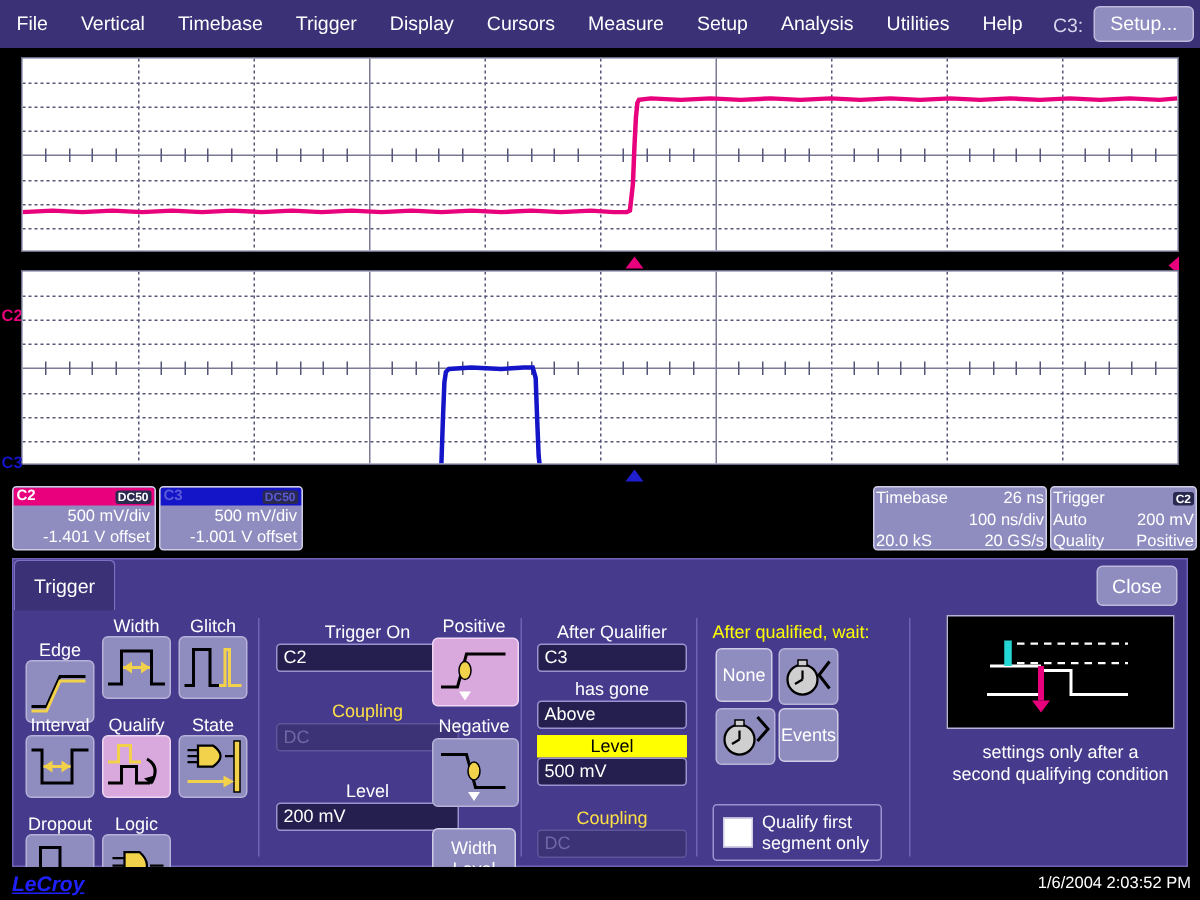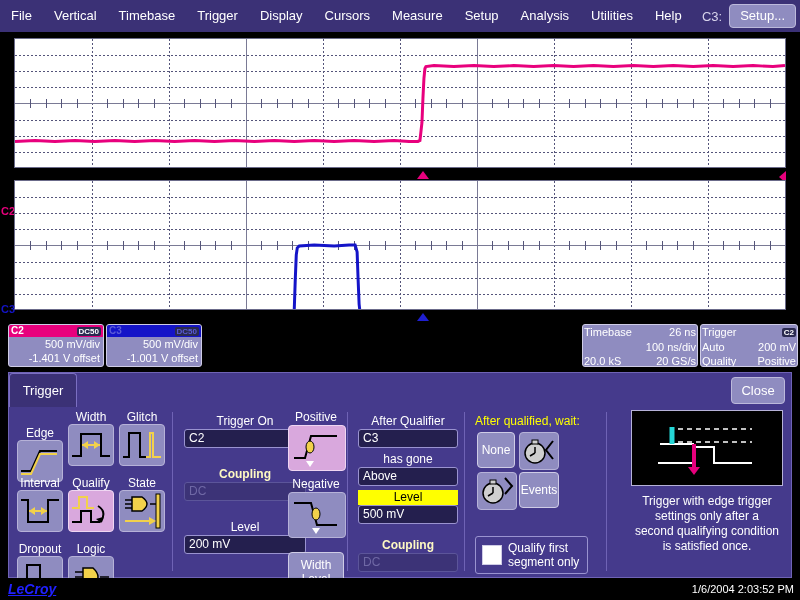--- a/index.html
+++ b/index.html
@@ -97,21 +97,21 @@
   .ttlabel{font-size:12px;line-height:14px;color:#ffffff;text-align:center;
            white-space:nowrap;}
   .ttbtn{width:46px;height:42px;background:#8f8cc0;border:1px solid #b6b2d8;
          border-radius:4px;box-sizing:border-box;position:relative;overflow:hidden;}
   .ttbtn.sel{background:#d9a8dd;border-color:#efd6f2;}
 
   
   .fcol{position:absolute;}
   .flabel{font-size:12px;line-height:15px;color:#ffffff;text-align:center;
           white-space:nowrap;}
-  .flabel.dim{color:#fef9c3;font-weight:bold;}
+  .flabel.dim{color:#fde047;}
   .flabel.hot{background:#ffff00;color:#000000;}
   .fbox{background:#241f4e;border:1px solid #9a93d0;border-radius:3px;
         color:#ffffff;font-size:12px;line-height:17px;height:19px;
         padding:0 4px;box-sizing:border-box;white-space:nowrap;}
   .fbox.dim{color:#6f68a5;border-color:#5c559a;background:#3c3377;}
   .pbtn{background:#8f8cc0;border:1px solid #b6b2d8;border-radius:4px;
         position:relative;overflow:hidden;}
   .pbtn.sel{background:#d9a8dd;border-color:#efd6f2;}
   .tbtn{background:#8f8cc0;border:1px solid #cfccE6;border-radius:4px;
         color:#ffffff;font-size:12px;line-height:14px;text-align:center;
@@ -556,24 +556,22 @@
             <line x1="28" y1="33" x2="62" y2="33" stroke="#ffffff" stroke-width="2"></line>
             <line x1="40" y1="16" x2="40" y2="33" stroke="#25d6d6" stroke-width="5"></line>
             <line x1="46" y1="18" x2="120" y2="18" stroke="#ffffff" stroke-width="1.5" stroke-dasharray="5,4"></line>
             <line x1="46" y1="31" x2="120" y2="31" stroke="#ffffff" stroke-width="1.5" stroke-dasharray="5,4"></line>
             <polyline points="26,52 62,52 62,36 82,36 82,52 120,52" fill="none" stroke="#ffffff" stroke-width="2"></polyline>
             <line x1="62" y1="33" x2="62" y2="56" stroke="#e8007d" stroke-width="4"></line>
             <polygon points="62,64 56,56 68,56" fill="#e8007d"></polygon>
           </svg>
         </div>
         <div class="helptext">
-          <div>Trigger with edge trigger</div>
           <div>settings only after a</div>
           <div>second qualifying condition</div>
-          <div>is satisfied once.</div>
         </div>
       </div>
 
     </div>
   </div>
 
   <div class="statusbar">
     <div class="logo">LeCroy</div>
     <div class="stamp">1/6/2004 2:03:52 PM</div>
   </div>

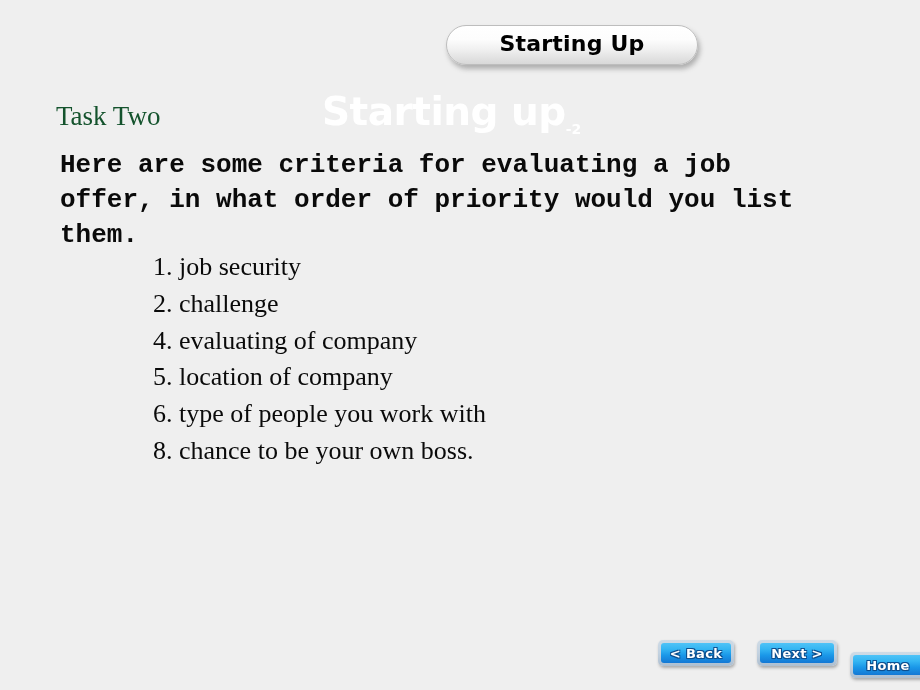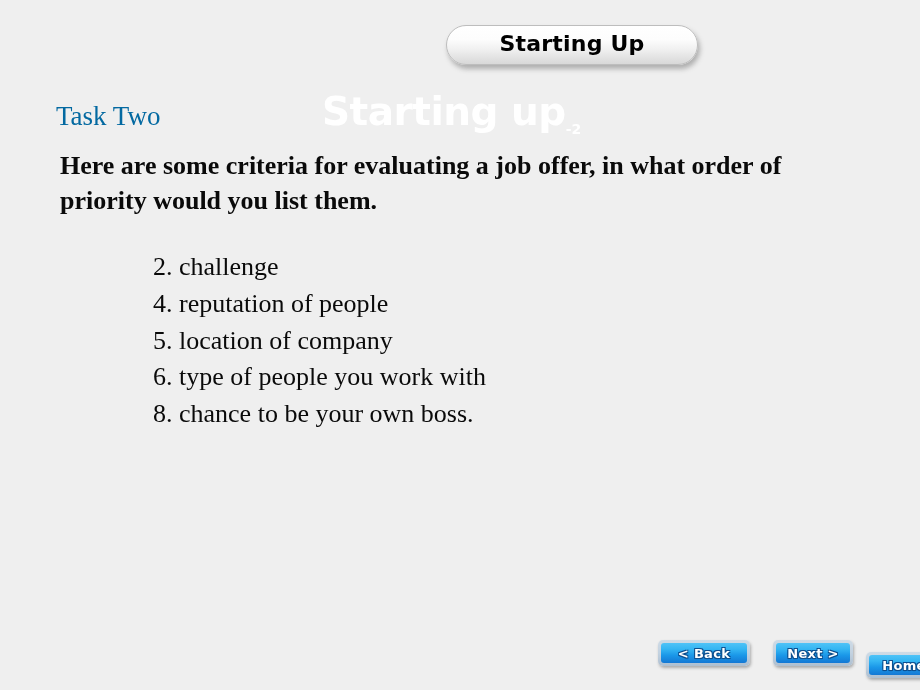--- a/index.html
+++ b/index.html
@@ -55,21 +55,21 @@
     transform: translateY(-1px);
   }
 
   
   #task-label {
     position: absolute;
     left: 56px;
     top: 101px;
     font-family: "Liberation Serif", serif;
     font-size: 27px;
-    color: #0369a1;
+    color: #14532d;
     white-space: nowrap;
     line-height: 1.15;
   }
 
   
   #ghost-title {
     position: absolute;
     left: 322px;
     top: 92px;
     font-family: "DejaVu Sans", sans-serif;
@@ -86,21 +86,21 @@
     vertical-align: sub;
     letter-spacing: 0;
   }
 
   
   #prompt {
     position: absolute;
     left: 60px;
     top: 148px;
     width: 780px;
-    font-family: Liberation Serif, serif;
+    font-family: Liberation Mono, monospace;
     font-weight: bold;
     font-size: 26px;
     color: #0a0a0a;
     line-height: 1.35;
   }
 
   
   #criteria-list {
     position: absolute;
     left: 153px;
@@ -165,21 +165,21 @@
     line-height: 1;
     letter-spacing: 0.3px;
     transform: translateY(-0.5px);
     text-shadow:
       -1px -1px 0 #0d4f8f,
        1px -1px 0 #0d4f8f,
       -1px  1px 0 #0d4f8f,
        1px  1px 0 #0d4f8f,
        0px  1px 1px rgba(0,0,0,0.5);
   }
-  #nav-btn-back   { width: 92px; }
+  #nav-btn-back   { width: 76px; }
   #nav-btn-next   { width: 80px; margin-left: 23px; }
   #nav-btn-home   { width: 76px; margin-left: 13px; margin-top: 24px; }
 </style>
 </head>
 <body>
 
 <div id="slide">
 
   <div id="header-pill">
     <span id="header-pill-label">Starting Up</span>
@@ -187,22 +187,23 @@
 
   <div id="task-label">Task Two</div>
 
   <div id="ghost-title">
     <span>Starting up</span><span id="ghost-title-sub">-2</span>
   </div>
 
   <div id="prompt">Here are some criteria for evaluating a job offer, in what order of priority would you list them.</div>
 
   <ul id="criteria-list">
+    <li><span class="num">1.</span><span>job security</span></li>
     <li><span class="num">2.</span><span>challenge</span></li>
-    <li><span class="num">4.</span><span>reputation of people</span></li>
+    <li><span class="num">4.</span><span>evaluating of company</span></li>
     <li><span class="num">5.</span><span>location of company</span></li>
     <li><span class="num">6.</span><span>type of people you work with</span></li>
     <li><span class="num">8.</span><span>chance to be your own boss.</span></li>
   </ul>
 
   <div id="nav-bar">
     <div class="nav-btn" id="nav-btn-back">
       <div class="nav-btn-inner">
         <span class="nav-btn-label">&lt; Back</span>
       </div>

__________

● EXERCISE INSTRUCTIONS
Check each line of the material for "bold". Copy the ones that have it.

● EXERCISE RESPONSE
-  .flabel.dim{color:#fef9c3;font-weight:bold;}
     font-weight: bold;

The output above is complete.